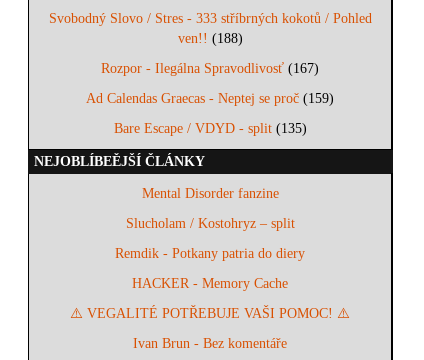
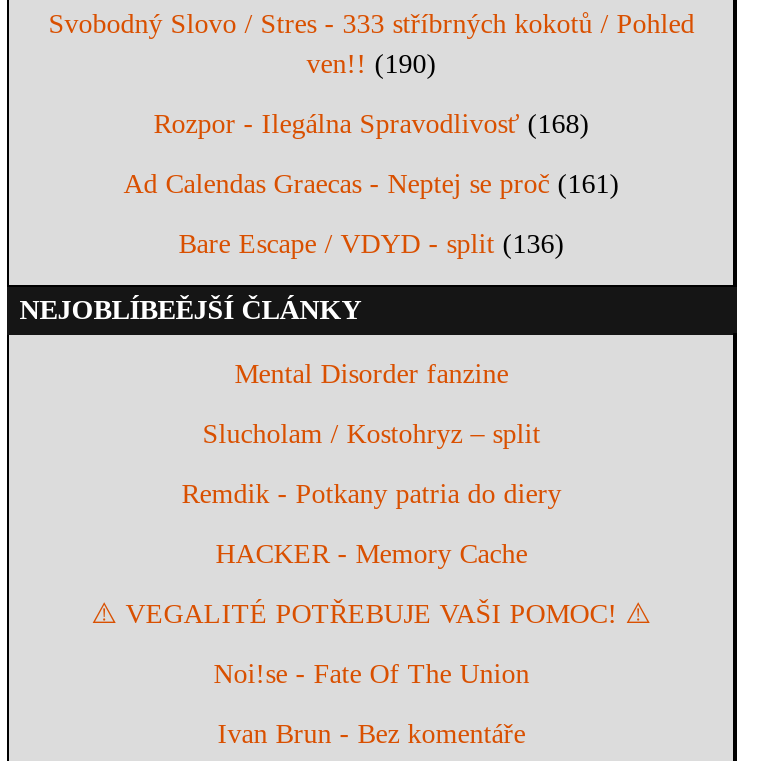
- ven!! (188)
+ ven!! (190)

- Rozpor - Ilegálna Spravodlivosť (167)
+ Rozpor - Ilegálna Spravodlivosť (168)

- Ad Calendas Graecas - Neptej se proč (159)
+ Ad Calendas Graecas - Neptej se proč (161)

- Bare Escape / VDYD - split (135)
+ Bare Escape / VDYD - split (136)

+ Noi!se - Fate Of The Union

#####

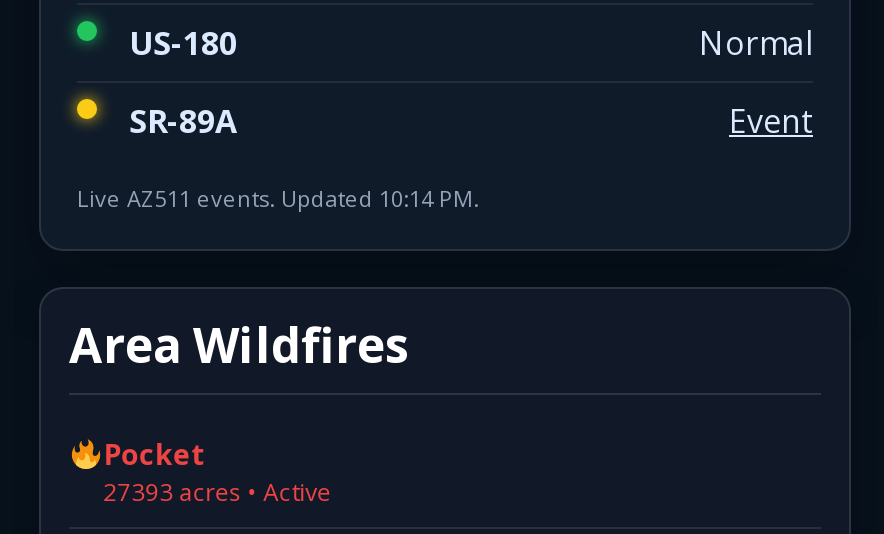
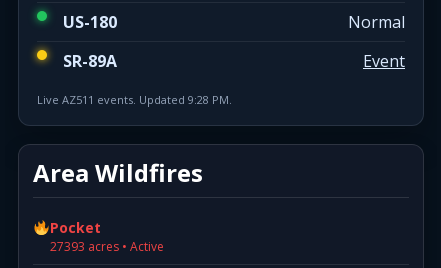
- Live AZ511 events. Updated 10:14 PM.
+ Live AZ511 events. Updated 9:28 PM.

#####

**Aim of the task:** Could you set down, word for word, only the lines above from the line with "- Live AZ511 events. Updated 10:14 PM." to the line with "Updated 9:28 PM.", including both?

**Task answer:**
- Live AZ511 events. Updated 10:14 PM.
+ Live AZ511 events. Updated 9:28 PM.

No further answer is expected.